Sejarah dan Budaya Ganja di Nusantara

 

 

seperti tahun kemarin, setiap 20 April, dunia merayakan hari cannabis internasional. Kisah Geng Waldos dari California dan perburuan ladang cannabis yang mereka lakukan diyakini mengawali perayaan ini. 420 kini turut dirayakan di Indonesia, negara yang memiliki sejarah panjang pemanfaatan cannabis. Perayaan 420 di Tanah Air dilakukan terbatas dan pribadi, tentunya.
Mengutip History, Geng Waldos beranggotakan lima orang: Steve Capper, Dave Reddix, Larry Schwartz, Jeffrey Noel, dan Imprint Gravich. Suatu hari di musim gugur 1971, geng yang memiliki kebiasaan nongkrong di luar dinding sekolah San Rafael itu mendapat informasi tentang seorang anggota penjaga pantai yang menanam cannabis namun tak bisa lagi merawat tanamannya.

Geng Waldos kemudian menyusun BOLA88 rencana pencarian, dengan bekal secarik peta harta karun yang diduga mengarah ke ladang itu. Pencarian itu mereka lakukan seminggu sekali. Setiap kali akan melakukan pencarian, Geng Waldos akan berkumpul di bawah patung Louis Pasteur di luar sekolah. Mereka menyepakati waktu pertemuan di angka 4.20 sore, setelah latihan olahraga.
Setelah bertemu tepat pada waktunya, mereka akan berkumpul di dalam mobil dan mengisap cannabis, sebelum kemudian menjelajahi hutan Point Reyes juga dengan hashish di tangan. Pada akhirnya pencarian harta karun itu mungkin hanya sebatas fantasi.

Budaya cannabis Nusantara.

Budaya pemanfaatan cannabis di Nusantara sejatinya telah dilakukan sejak dahulu kala. Di Aceh, beberapa masyarakat bahkan masih memanfaatkan rebusan akar cannabis sebagai pengobatan untuk penyakit diabetes.
Budaya cannabis Nusantara dimulai sejak ia bola 88 alternatif tumbuh. Dahulu, tanaman cannabis cukup mudah ditemukan. Tak hanya di Aceh dan wilayah lain di Sumatera, tapi juga di Ambon, Jakarta (Batavia), hingga Bogor (Buitenzorg). Hal itu terungkap di lembaran Fakta Cannabis di Indonesia yang dirilis oleh Transnational Establishment..

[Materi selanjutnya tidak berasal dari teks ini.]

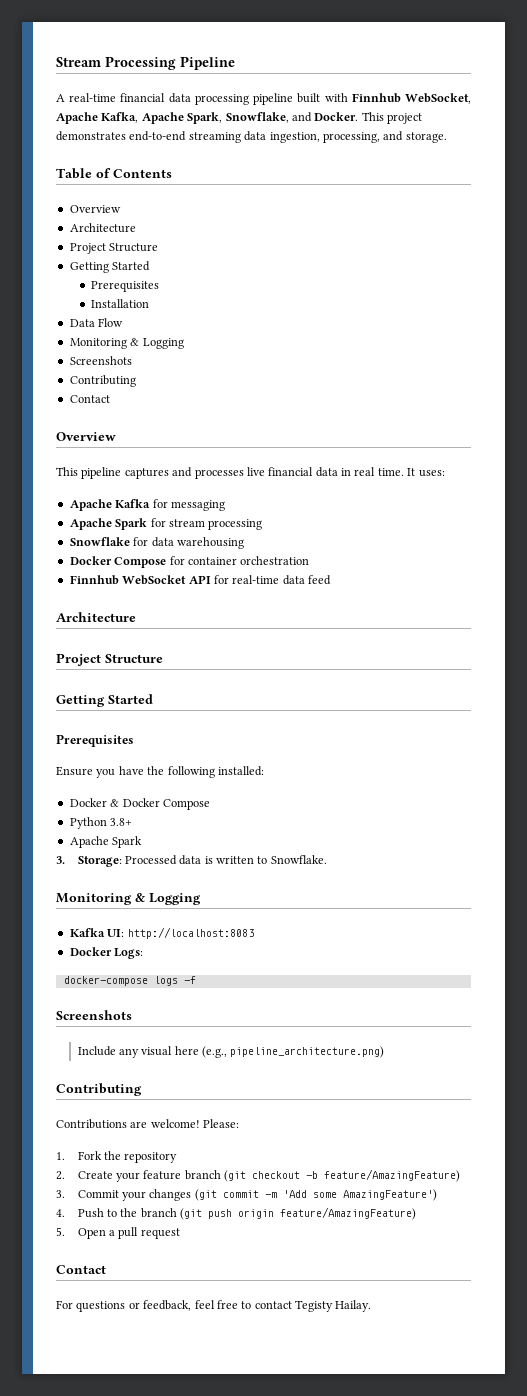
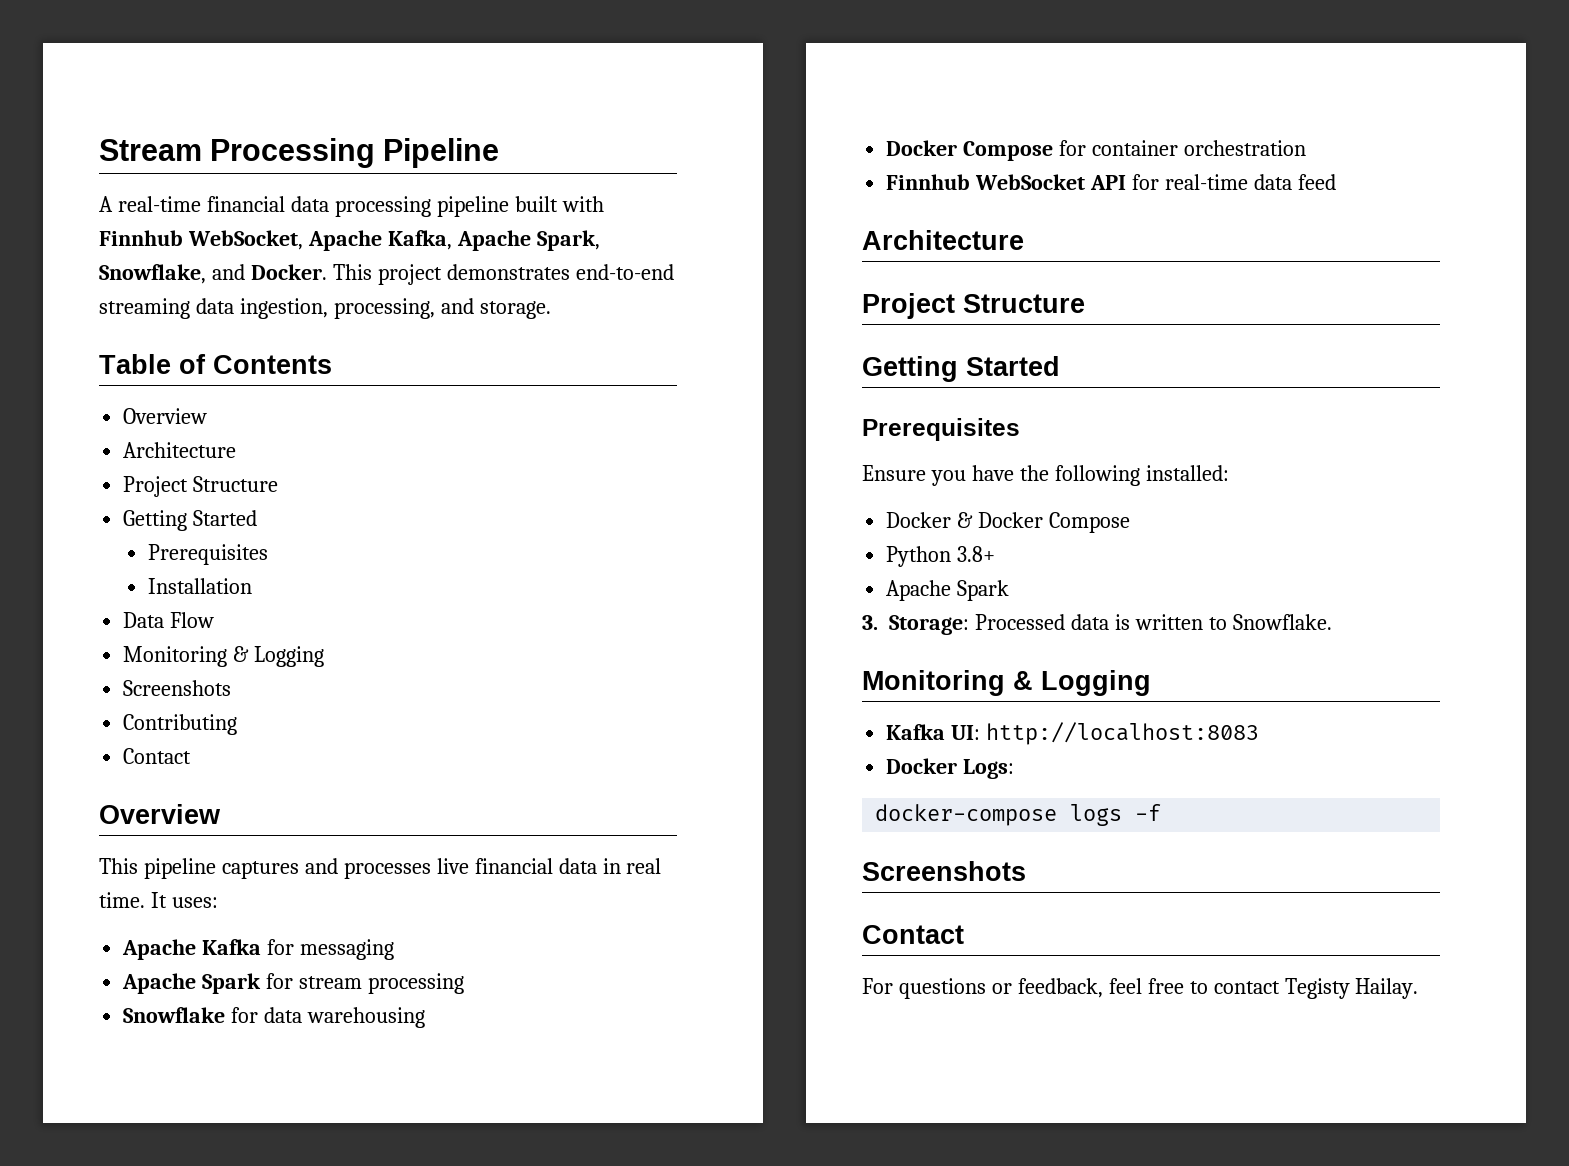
- Include any visual here (e.g., pipeline_architecture.png)
- Contributing
- Contributions are welcome! Please:
- 1. Fork the repository
- 2. Create your feature branch (git checkout -b feature/AmazingFeature)
- 3. Commit your changes (git commit -m 'Add some AmazingFeature')
- 4. Push to the branch (git push origin feature/AmazingFeature)
- 5. Open a pull request

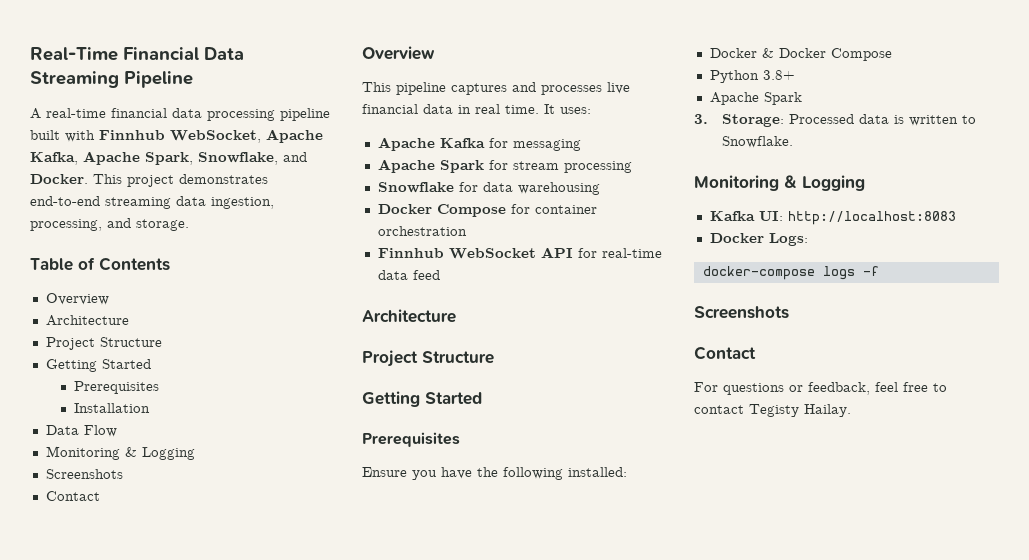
- Stream Processing Pipeline
+ Real-Time Financial Data Streaming Pipeline
- Contributing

Tampaknya, selama akhir abad ke-19, cannabis masih belum dikenal di kalangan masyarakat Jawa. Namun, ada asumsi bahwa tanaman itu mungkin saja telah dibudidayakan di pulau tersebut (Jawa), mengingat keakraban masyarakat setempat dengan istilah seperti cannabis, gandja, atau gendji,” tertulis.
Sekalipun budidaya cannabis di kepulauan Indonesia tak begitu populer, hashish nyatanya tetap ditanam di Ambon dengan biji yang didapatkan dari Jawa. Karenanya, masyarakat di Ambon dan sekitarnya banyak yang memanfaatkan cannabis.

Salah satunya dengan cara mengonsumsi akar cannabis untuk mengobati gonorea. Sementara itu, bagian daunnya kadang dicampur dengan pala dan diseduh sebagai teh untuk tujuan mengurangi gangguan asma, nyeri dada pleuritik serta sekresi empedu.

Dalam kaitan cannabis dengan budaya Nusantara, buku Herbarium Amboinense (1741) karya ahli botani Jerman-Belanda, G.E. Rumphius dapat dijadikan rujukan. Ia menjelaskan keakraban masyarakat dengan beragam olahan maryjane, baik penggunaan marijuana untuk rekreasi, medis dan bumbu masakan.

Selain sebagai medis dan konsumsi makanan, cannabis juga banyak dimanfaatkan dalam aktivitas perkebunan. Di banyak ladang di berbagai daerah, cannabis ditanam di antara tanaman lain sebagai penghalau hama.

Tak hanya dalam hajat hidup harian. Cannabis juga digunakan masyarakat Nusantara untuk custom. Fakta itu terlihat dari alleviation gambar daun hashish yang ditemukan di Candi Kendalisodo yang berada di Gunung Penanggungan, Mojokerto. Alleviation daun hashish itu terletak di tingkat dua Candi Kendalisodo.